=== Work to complete ===
Starting with the line that contains "Draxy DRX-1474: 4" and ending with the final line of the data below, print those lines exactly and nothing else.

Modification records
===

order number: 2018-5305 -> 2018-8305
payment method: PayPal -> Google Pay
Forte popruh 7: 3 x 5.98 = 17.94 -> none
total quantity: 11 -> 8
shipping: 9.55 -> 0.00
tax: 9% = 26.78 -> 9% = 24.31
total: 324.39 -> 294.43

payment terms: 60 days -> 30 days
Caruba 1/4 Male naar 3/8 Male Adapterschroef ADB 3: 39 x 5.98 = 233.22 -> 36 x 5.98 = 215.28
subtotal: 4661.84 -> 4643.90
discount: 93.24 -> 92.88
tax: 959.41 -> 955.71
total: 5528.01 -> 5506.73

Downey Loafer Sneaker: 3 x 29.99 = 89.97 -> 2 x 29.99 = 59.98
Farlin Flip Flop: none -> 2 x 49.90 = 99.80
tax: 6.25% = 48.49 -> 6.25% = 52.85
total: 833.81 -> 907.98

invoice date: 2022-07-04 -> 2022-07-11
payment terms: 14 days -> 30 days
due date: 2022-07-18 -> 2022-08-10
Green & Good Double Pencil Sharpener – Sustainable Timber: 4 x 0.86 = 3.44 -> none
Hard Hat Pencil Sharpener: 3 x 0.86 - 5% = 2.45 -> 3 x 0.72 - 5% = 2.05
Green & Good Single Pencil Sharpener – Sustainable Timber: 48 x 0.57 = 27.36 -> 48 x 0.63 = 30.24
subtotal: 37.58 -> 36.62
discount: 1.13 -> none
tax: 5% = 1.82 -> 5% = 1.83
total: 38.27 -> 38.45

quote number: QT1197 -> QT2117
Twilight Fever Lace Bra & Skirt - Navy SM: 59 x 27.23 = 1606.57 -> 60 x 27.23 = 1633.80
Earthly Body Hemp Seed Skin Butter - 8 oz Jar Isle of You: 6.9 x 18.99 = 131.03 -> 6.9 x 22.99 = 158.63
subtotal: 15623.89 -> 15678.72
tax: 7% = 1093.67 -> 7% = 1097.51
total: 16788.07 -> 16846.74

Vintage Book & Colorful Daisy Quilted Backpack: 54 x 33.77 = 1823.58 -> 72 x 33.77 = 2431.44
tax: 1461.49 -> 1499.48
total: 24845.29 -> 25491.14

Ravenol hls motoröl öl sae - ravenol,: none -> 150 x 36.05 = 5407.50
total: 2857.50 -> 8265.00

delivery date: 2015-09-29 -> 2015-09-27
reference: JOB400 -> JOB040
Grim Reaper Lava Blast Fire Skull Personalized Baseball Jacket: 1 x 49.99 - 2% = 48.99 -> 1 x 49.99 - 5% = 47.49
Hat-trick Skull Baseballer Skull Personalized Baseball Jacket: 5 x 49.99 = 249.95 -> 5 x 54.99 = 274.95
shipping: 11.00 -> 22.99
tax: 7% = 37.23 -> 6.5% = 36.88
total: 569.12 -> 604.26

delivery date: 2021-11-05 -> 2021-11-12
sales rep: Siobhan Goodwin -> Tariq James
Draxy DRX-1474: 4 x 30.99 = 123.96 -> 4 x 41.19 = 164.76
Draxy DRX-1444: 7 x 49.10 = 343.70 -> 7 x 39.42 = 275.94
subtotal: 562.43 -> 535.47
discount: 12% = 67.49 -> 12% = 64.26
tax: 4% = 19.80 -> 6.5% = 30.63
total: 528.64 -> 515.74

===

=== Response ===
Draxy DRX-1474: 4 x 30.99 = 123.96 -> 4 x 41.19 = 164.76
Draxy DRX-1444: 7 x 49.10 = 343.70 -> 7 x 39.42 = 275.94
subtotal: 562.43 -> 535.47
discount: 12% = 67.49 -> 12% = 64.26
tax: 4% = 19.80 -> 6.5% = 30.63
total: 528.64 -> 515.74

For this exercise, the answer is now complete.